“Şehirler şairin hayallerinden inşa edilir.” diyor, Marty Rubin.

Şehirler; bilgi ve adalet arayışının sürekli takip edildiği aynı zamanda gerçeğin sadakatle ve korkusuzca ortaya çıktığı yerlerdir.

Biraz eski biraz da yenidir.

Bir yanı fakir diğer yanı zengindir,

Kimi bahçeli tek katlı, diğeri çok katlı alansızdır.

Gürültüsü suskun saatlerin bekçisi, sükuneti sabah telaşının habercisidir.

Çarşısı kalabalık, uzağı ısızdır.

Geçmişi geleceğe taşıyan boyalı pencerelerinde rengarenk çiçekleri,

Taş duvarlarla örülmüş daracık sokakları,

Bir yanı karanlık bir yanı aydınlık…

Kısacası, yaşamın tüm hızıyla sürdüğü yerlerdir.

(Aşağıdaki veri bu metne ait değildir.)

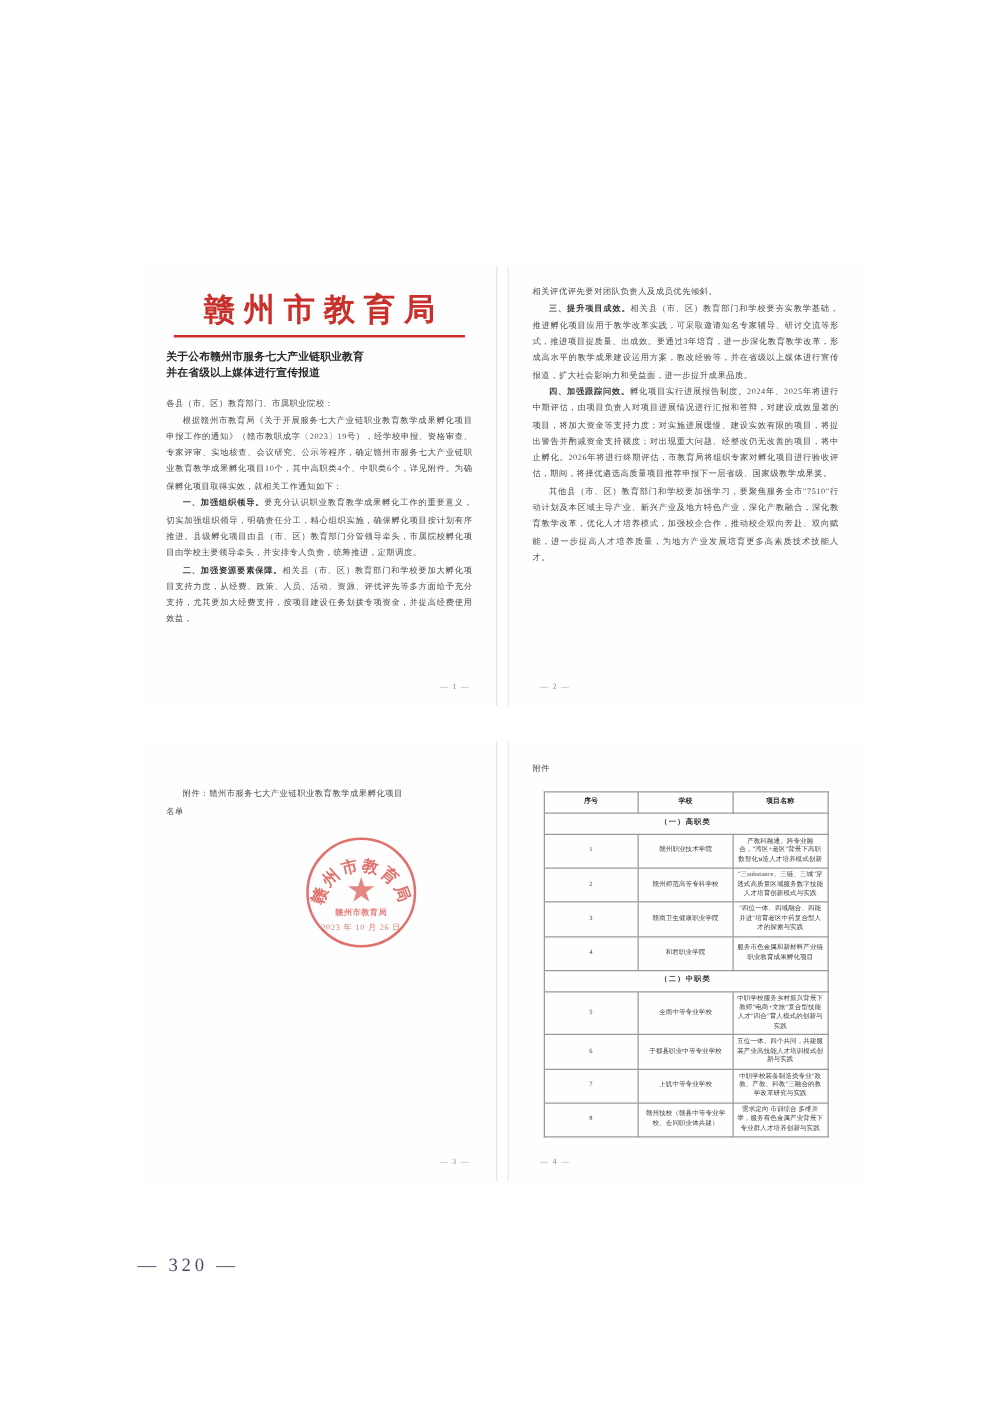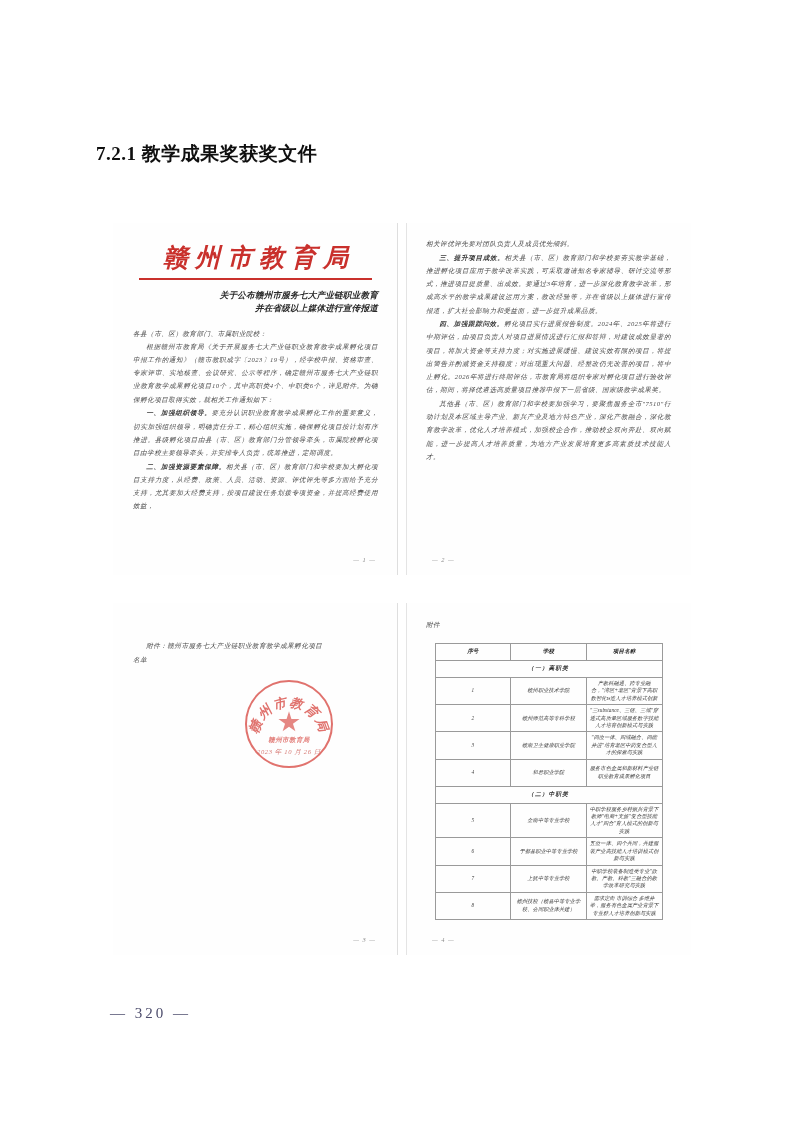"7.2.1 教学成果奖获奖文件" div.h-minor { html: <div>7.2.1 教学成果奖获奖文件</div> -> none }
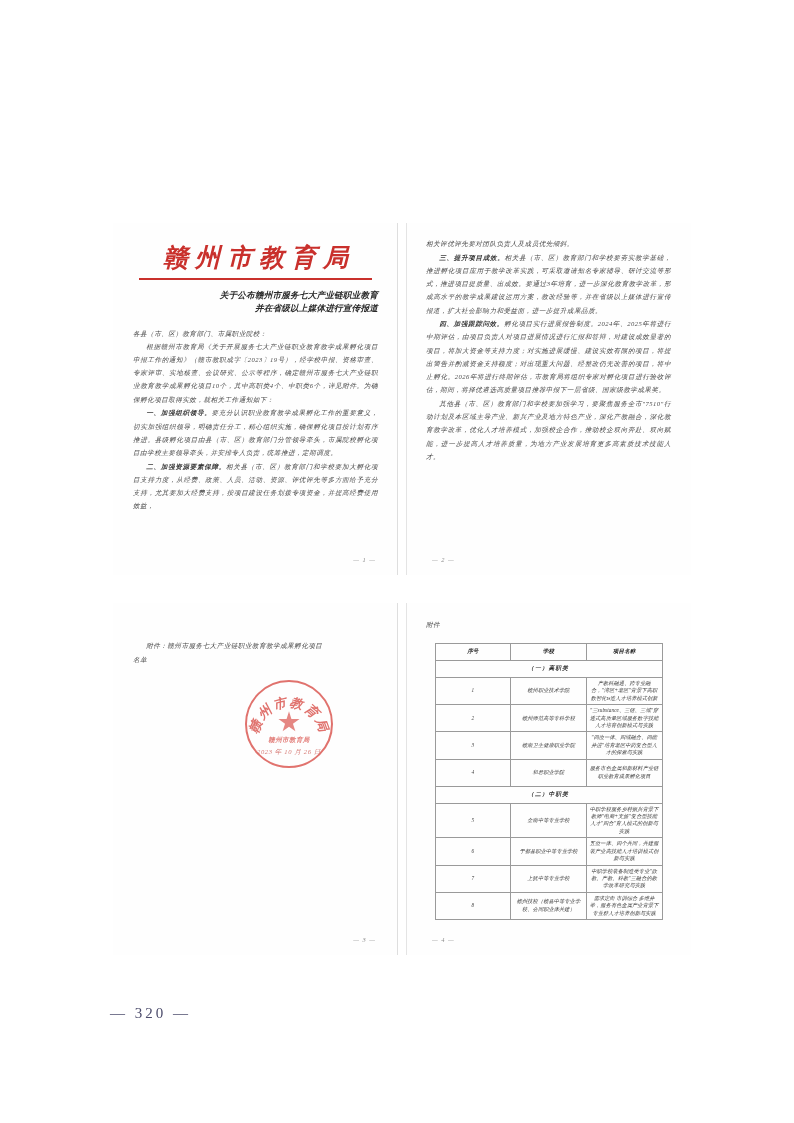"赣州市教育局" .scan-grid { font-style: italic -> none; top: 223px -> 213px }
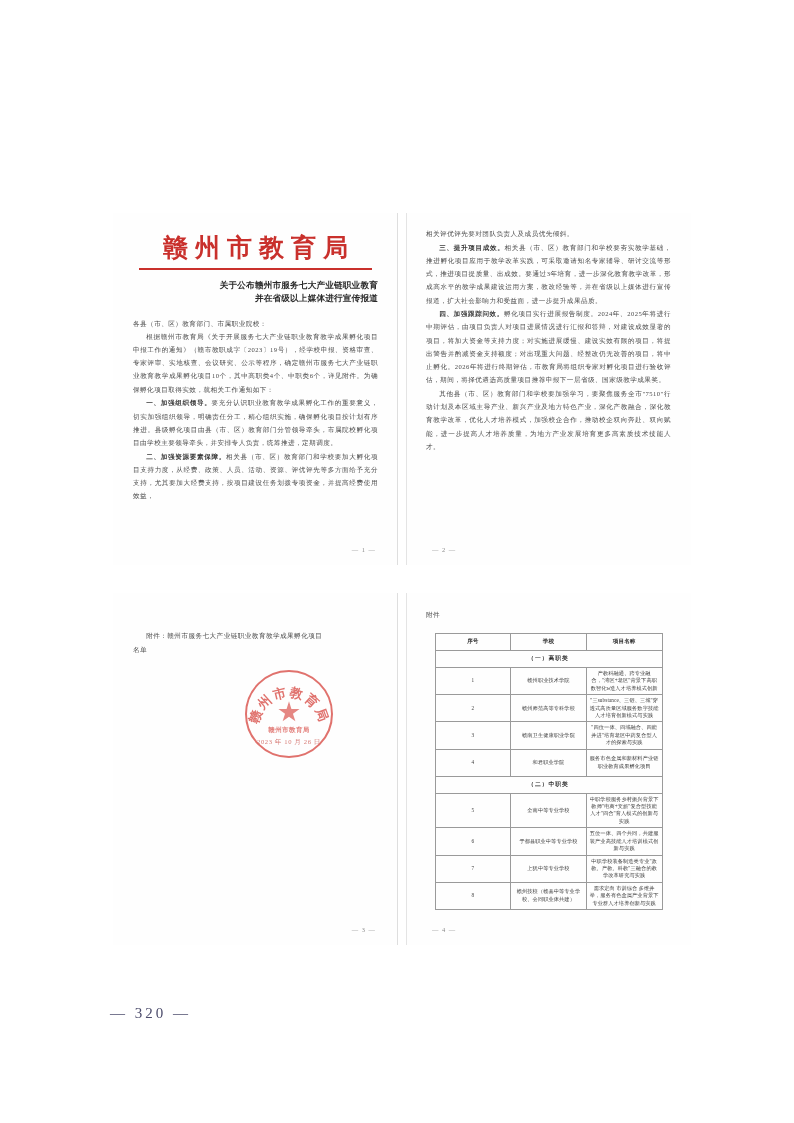"关于公布赣州市服务七大产业链职业教育" .doc-title { text-align: right -> left }
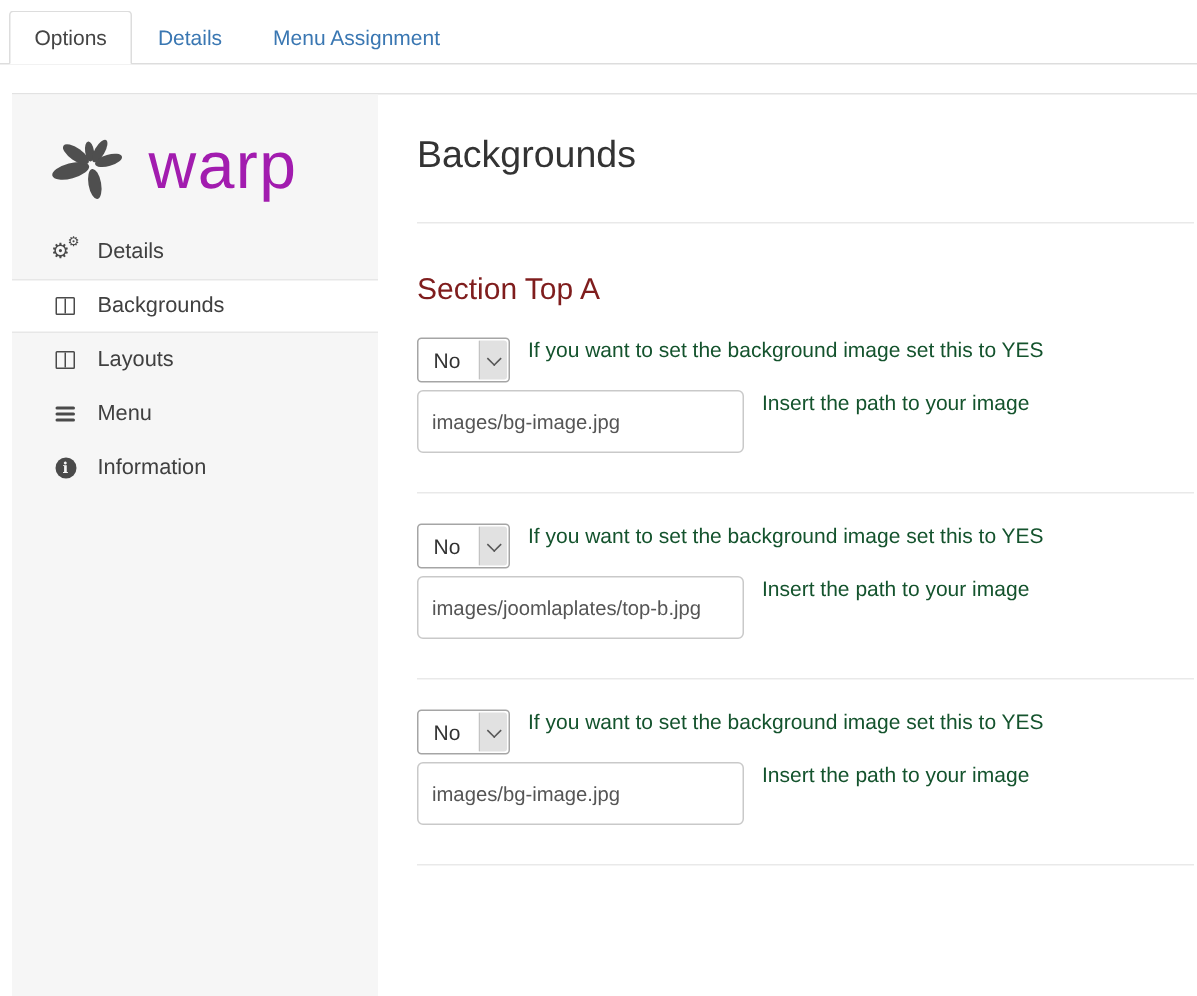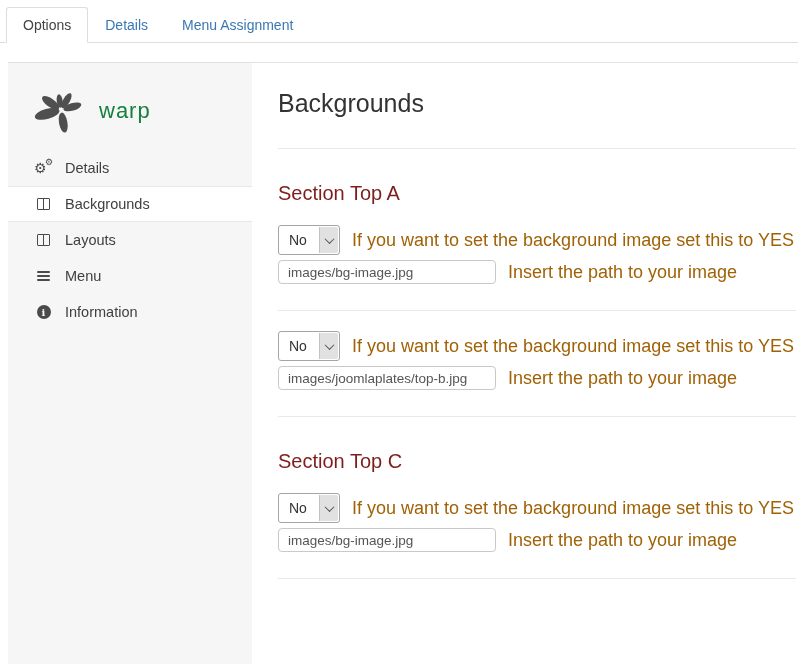"warp" .logo-text { color: #15803d -> #a21caf; font-size: 22px -> 44px }
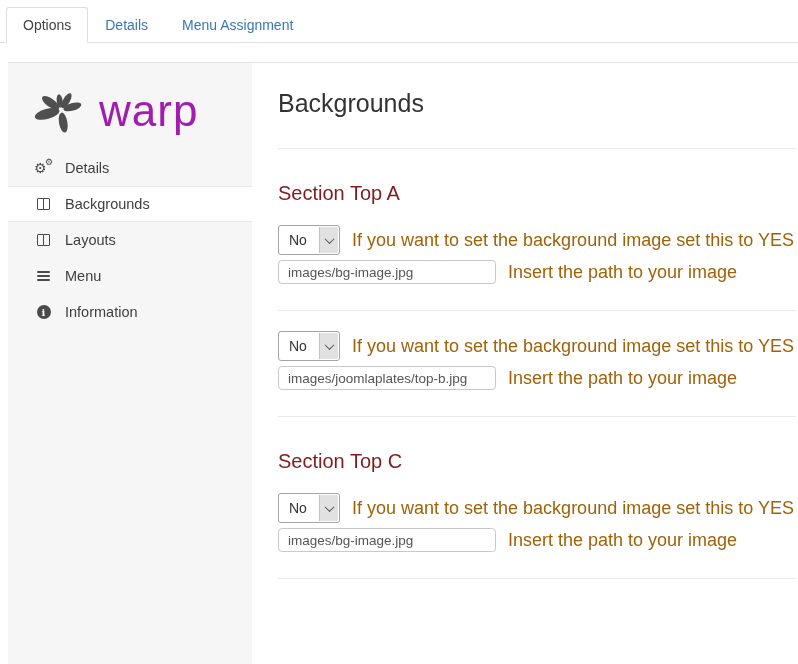"No" .control-row { align-items: center -> none }
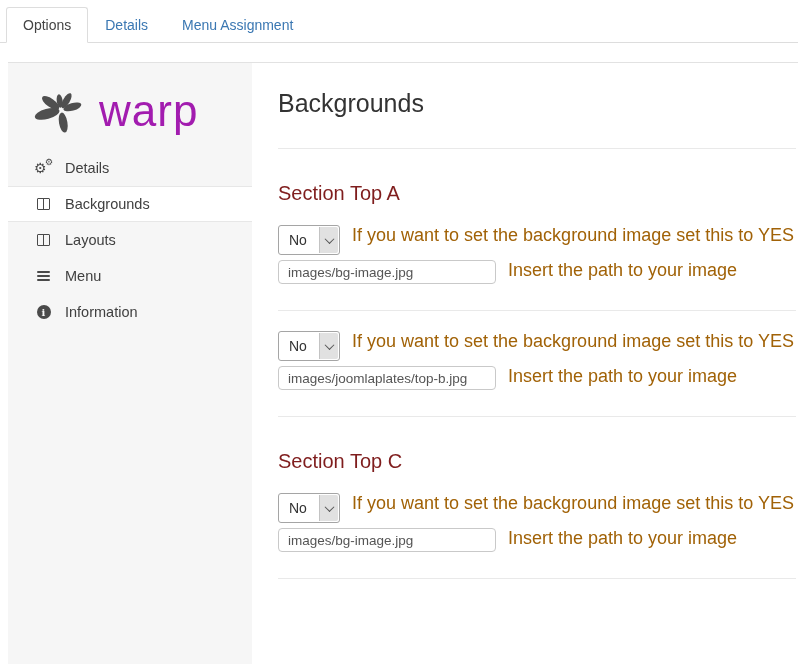"If you want to set" .help-text { color: #a16207 -> #14532d; font-size: 18px -> 14px }
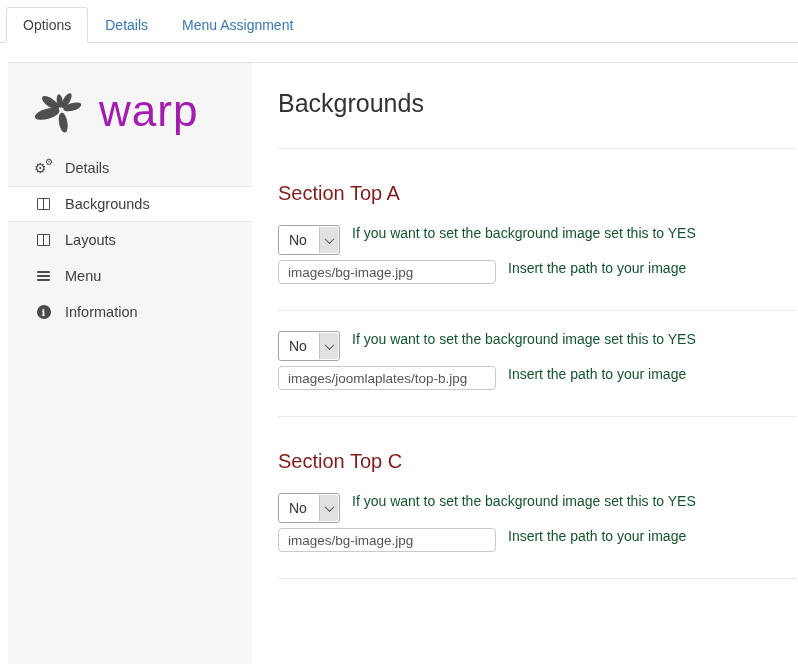"images/bg-image.jpg" .path-input { height: 24px -> 42px }
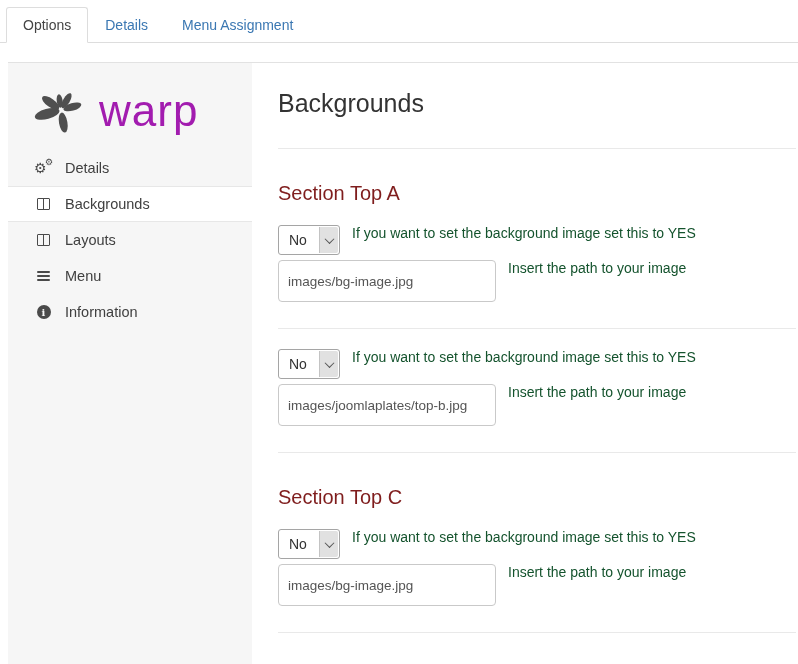"Section Top C" h2.section-title { html: <h2>Section Top C</h2> -> none }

Bu şehir, ne büyük ne de küçüktür ama ikiye bölünmüş iki yakalı suyun geçtiği adı eski tadı yenidir.

İnsanı doğal, parkları yeşil, doğası geniş, evleri eski, yeşili boldur.

Gezeni çok karışanı azdır.

Bu şehir bizim yani hepimizin.

Bu şehrin estetiği, mimarisi, planlamasında biraz eksik birazda fazlalık vardır.

…………………..................................

Mesela son 40 yılda üst üste yapılmış beton yığınlar…

Dip dibe açılmış, eğri büğrü sokaklar, caddeler, parklar, evler, alanlar bu şehrin güzelliğine küskün kalmışlardır.

Caddesi araba dolmuş, toprağı taşımaz, çirkinlik abidesi binlerce beton bina yapılmış.

Bitişik, sıkış tıkış gün görmemiş, bir yanı kapalı on binlerce ev olmuş.

İçine ise yüz binlerce insan dolmuş.

Bu şehrin geleceği için geçen ay sandık konulmuş.

Eski yüreği güzel başkanlar uğurlanmış.

Yeni başkanlar seçilmiş.

Tüm Şehri yeni bir heyecan sarmış.

Sözler alınmış, sözler verilmiş…

Şimdi yeniden ayağa kalkma zamanı denilmiş.

Mevzu bildiğiniz gibi, şehir kalabalık ve insanlar yalnız.

İnsanlar da şehirler gibi bir bütün düşünülmüş.

Biraz estetik biraz izan, bak bu şehir, şairin hayalindeki gibi…

Yeni dönemde atılacak adımlarla ve alınacak yeni kararlarla, yaşanabilir bir kentin mimarı, mühendisi, müteahhidi ve yönetimiyle, güvenle yeniden inşa edileceğine inancımız tanıktır.